On comprend que, désormais, le déterminisme historique passera pour une vieille lune, les sciences de l’analyse structurale des signes (linguistique, psychanalyse, etc.) prenant sa relève. On sent surtout combien le sujet poétique semble soulagé d’échapper à un tel carcan. C’est cela que dit le parcours primesautier de Paul Louis Rossi et qui le rend si émouvant. Ainsi, à peine a-t-il affirmé la légitimité de son droit à digresser (et transgresser) qu’il part aussitôt vers Nantes, la ville mystérieuse par excellence pour Vaché et Breton, auxquels il tourne effrontément le dos. Paul Louis nous entraîne vers son Nantes à lui, son Nantes intime, dans les premières pages de Quand Anna murmurait 3, où il nous fait déchiffrer l’une de ces notes en petits caractères qu’il aime à placer à l’entrée de ses poèmes, tel un seuil à franchir impérativement par le lecteur.
Mais c’est au soir qu’il faudrait venir, quand les nuées arrivent de la mer en aval pour se jeter contre la Ville, entre les docks et la lumière des quais.

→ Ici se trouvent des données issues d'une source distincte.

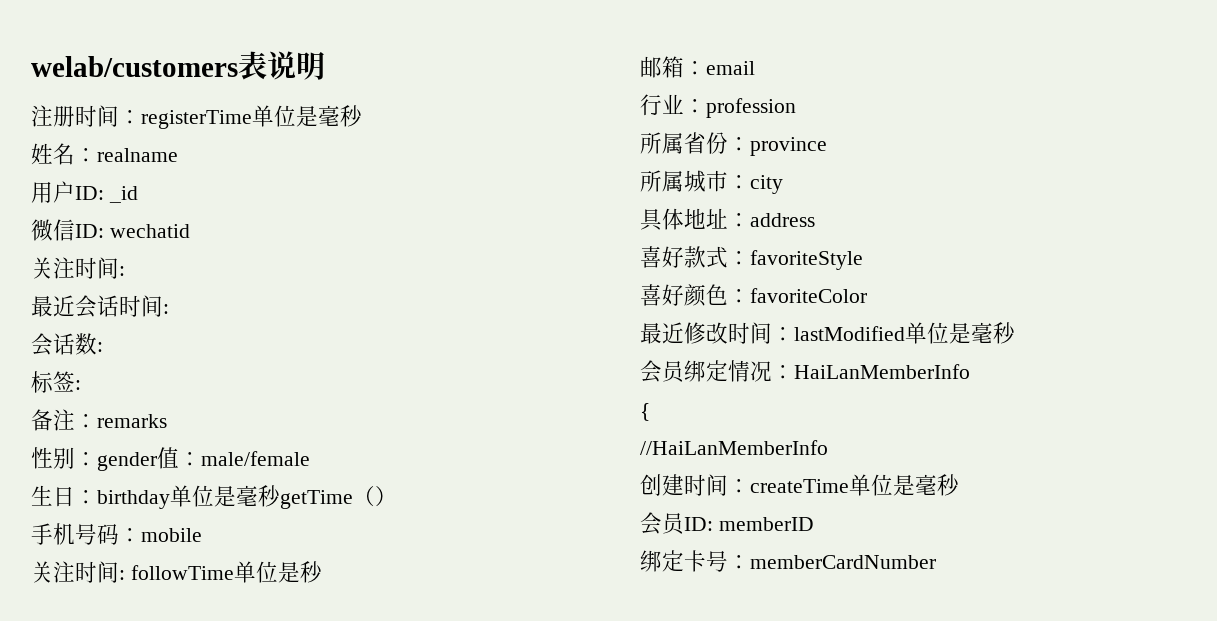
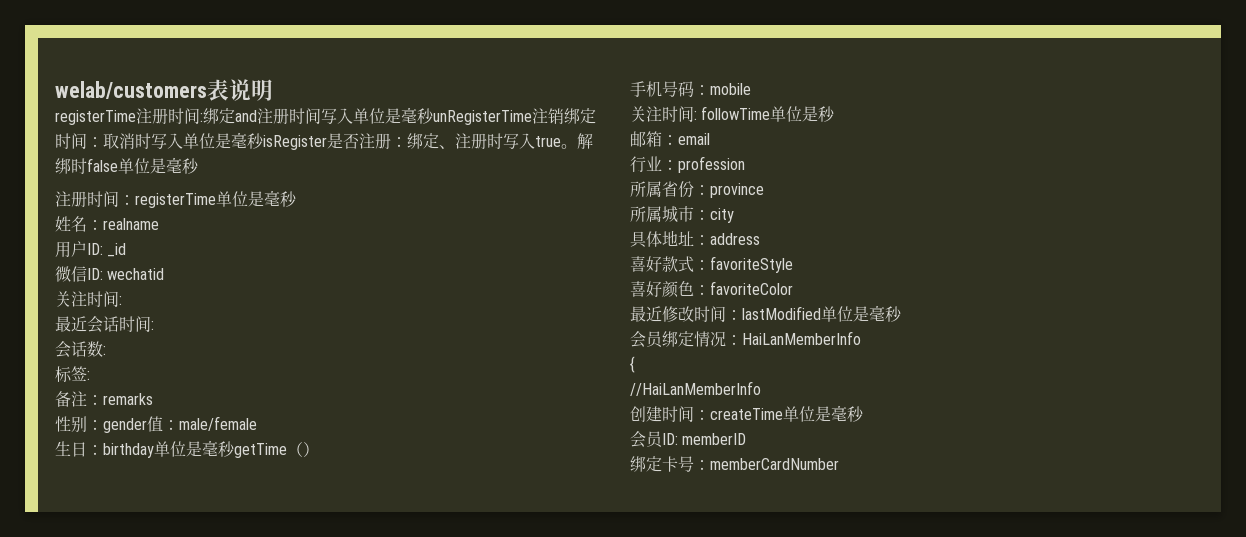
+ registerTime注册时间:绑定and注册时间写入单位是毫秒unRegisterTime注销绑定时间：取消时写入单位是毫秒isRegister是否注册：绑定、注册时写入true。解绑时false单位是毫秒

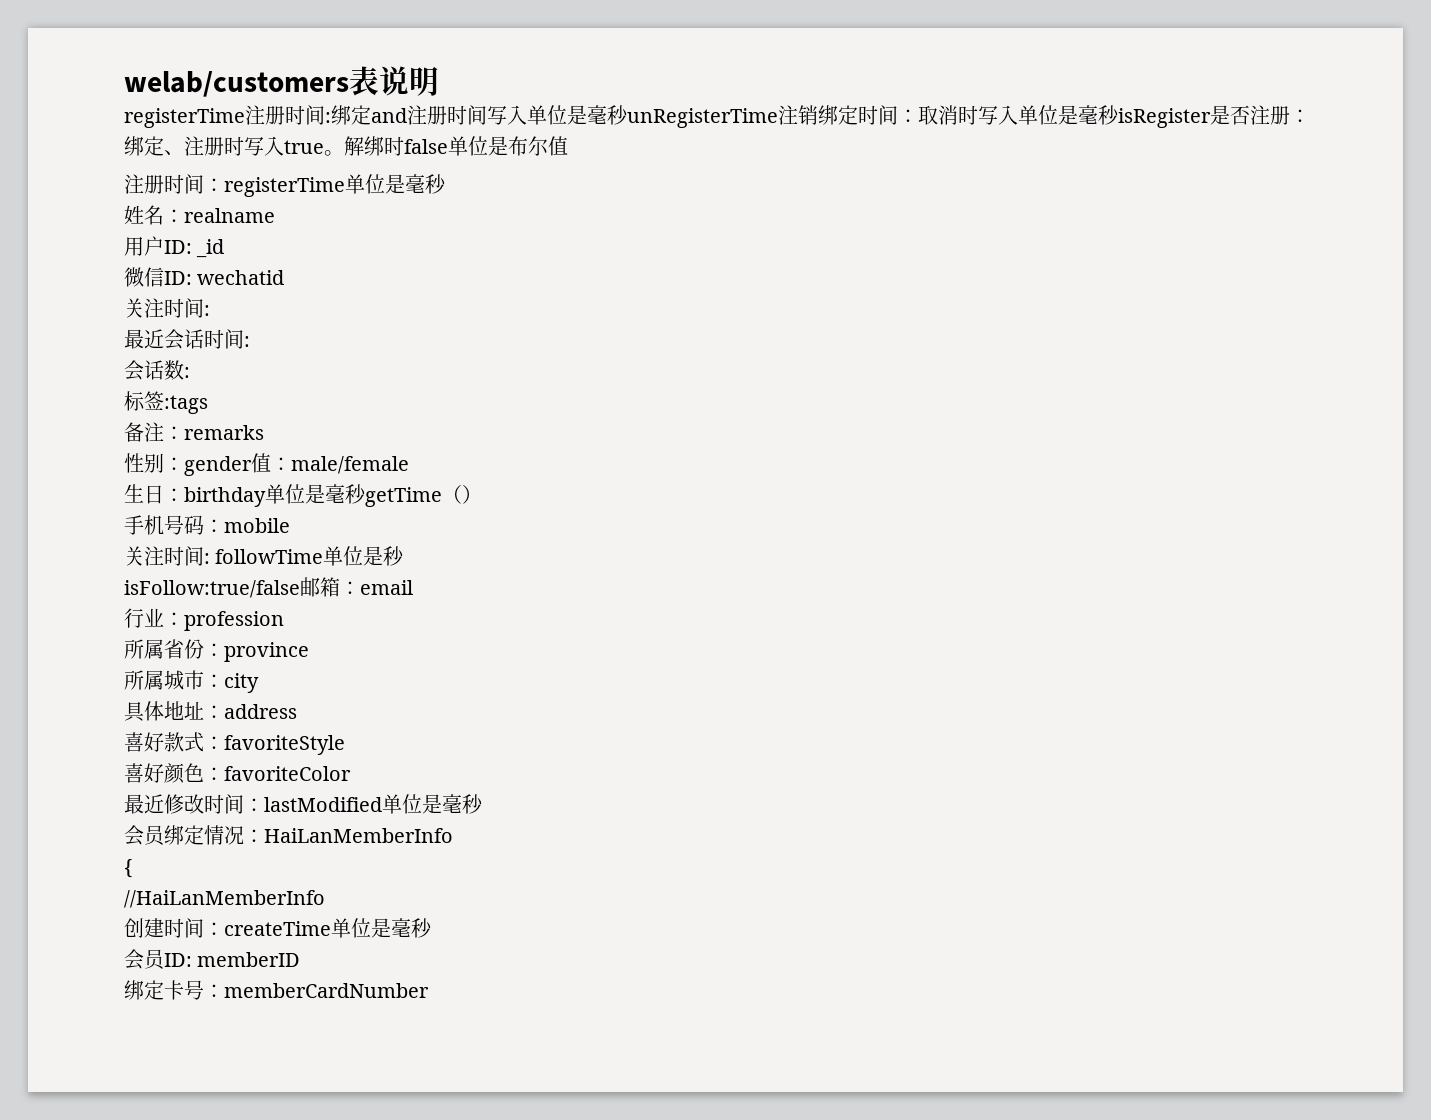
- 解绑时false单位是毫秒
+ 解绑时false单位是布尔值
- 标签:
+ 标签:tags
- 邮箱：email
+ isFollow:true/false邮箱：email

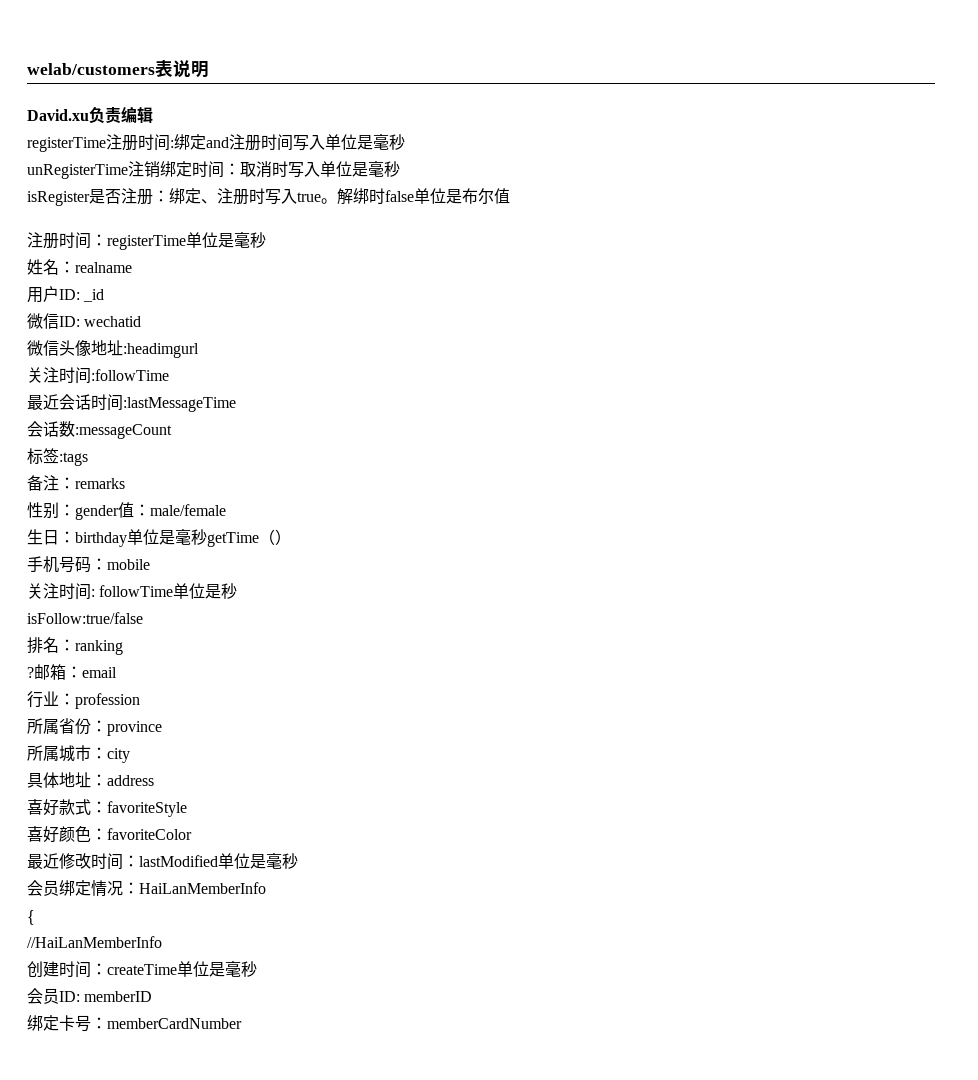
+ David.xu负责编辑
- registerTime注册时间:绑定and注册时间写入单位是毫秒unRegisterTime注销绑定时间：取消时写入单位是毫秒isRegister是否注册：绑定、注册时写入true。
+ registerTime注册时间:绑定and注册时间写入单位是毫秒
+ unRegisterTime注销绑定时间：取消时写入单位是毫秒
+ isRegister是否注册：绑定、注册时写入true。
  微信ID: wechatid
- 关注时间:
+ 微信头像地址:headimgurl
+ 关注时间:followTime
- 最近会话时间:
+ 最近会话时间:lastMessageTime
- 会话数:
+ 会话数:messageCount
- isFollow:true/false邮箱：email
+ isFollow:true/false
+ 排名：ranking
+ ?邮箱：email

Je me souviens d’une fin de journée, avec nos amis, nous étions allés voir le port. Dans la nuit des bouffées de pluie et de vent venaient nous assaillir, nous déséquilibrant un instant pour s’épuiser aussi vite. Pendant les accalmies il faisait une douceur extrême, et pourtant il nous semblait que de cette bouche d’ombre, ouverte sur l’Océan tout proche, pouvait surgir à tout moment une bourrasque qui viendrait tomber sur nous comme une armée de brigands.
Ici le mystère tient aux nuances du ciel et du climat, la poésie émane du rapport de l’individu au dehors (Nantes, lorsque j’y retourne au hasard, j’aime être seul). Est-ce de l’impressionnisme ? Aucunement. S’il aime plus qu’à son heure allonger le pas jusqu’à la prose, dont il maîtrise élastiquement le rythme, Paul Louis Rossi est d’abord un poète rythmique stricto sensu.
La poésie n’est pas autre que cette scansion du langage, ce tracé de l’imaginaire et du réel, qui permet à chacun – ayant accompli son parcours – de se tenir debout dans le monde et d’affirmer la supériorité de son organisation et de son harmonie4.
Le terme capital est ici celui de « scansion ». À ne pas considérer d’un simple point de vue technique mais aussi en son sens esthétique général. Se tenir debout, en harmonie avec le monde, dit-il, est une tâche chaque fois individuelle, chaque fois recommencée par chacun d’entre nous. Qui protesterait contre cela ? Par-delà la « scansion » saisonnière des pratiques amoureuses (on se reportera à la délicieuse « Époque des cerisiers 1985-1989 » dans Quand Anna murmurait), on fera remarquer toutefois que, pour Paul Louis Rossi, demeure toujours à la fin le mystère diffus, extérieur, impossible à localiser, de nos voix dans la nuit.
Revient parfois la nuit
Celui qui meurt, il revient parfois
dans la nuit.
Il colle son visage près
du nôtre. il parle.
Mais on ne voit que ses lèvres
qui remuent, et son sourire.
Indéchiffrable.
Que fait-il ? flottant dans
l’idéal.
Près de l’œil fermé, sous la peau très mince
du sommeil.
Entre la lumière et le noir 5.
- 1. Paul Louis Rossi, « Visages », dans Faïences, Paris, Flammarion, 1995.
- 2. P. L. Rossi, Les Variations légendaires, Paris, Flammarion, 2012.
- 3. P. L. Rossi, Quand Anna murmurait. Anthologie des poésies 1953-1999, Paris, Flammarion, 1999.
- 4. P. L. Rossi, Les Gémissements du siècle, Paris, Flammarion, 2001.
- 5. P. L. Rossi, « Les Sommeils », dans Quand Anna murmurait, op. cit.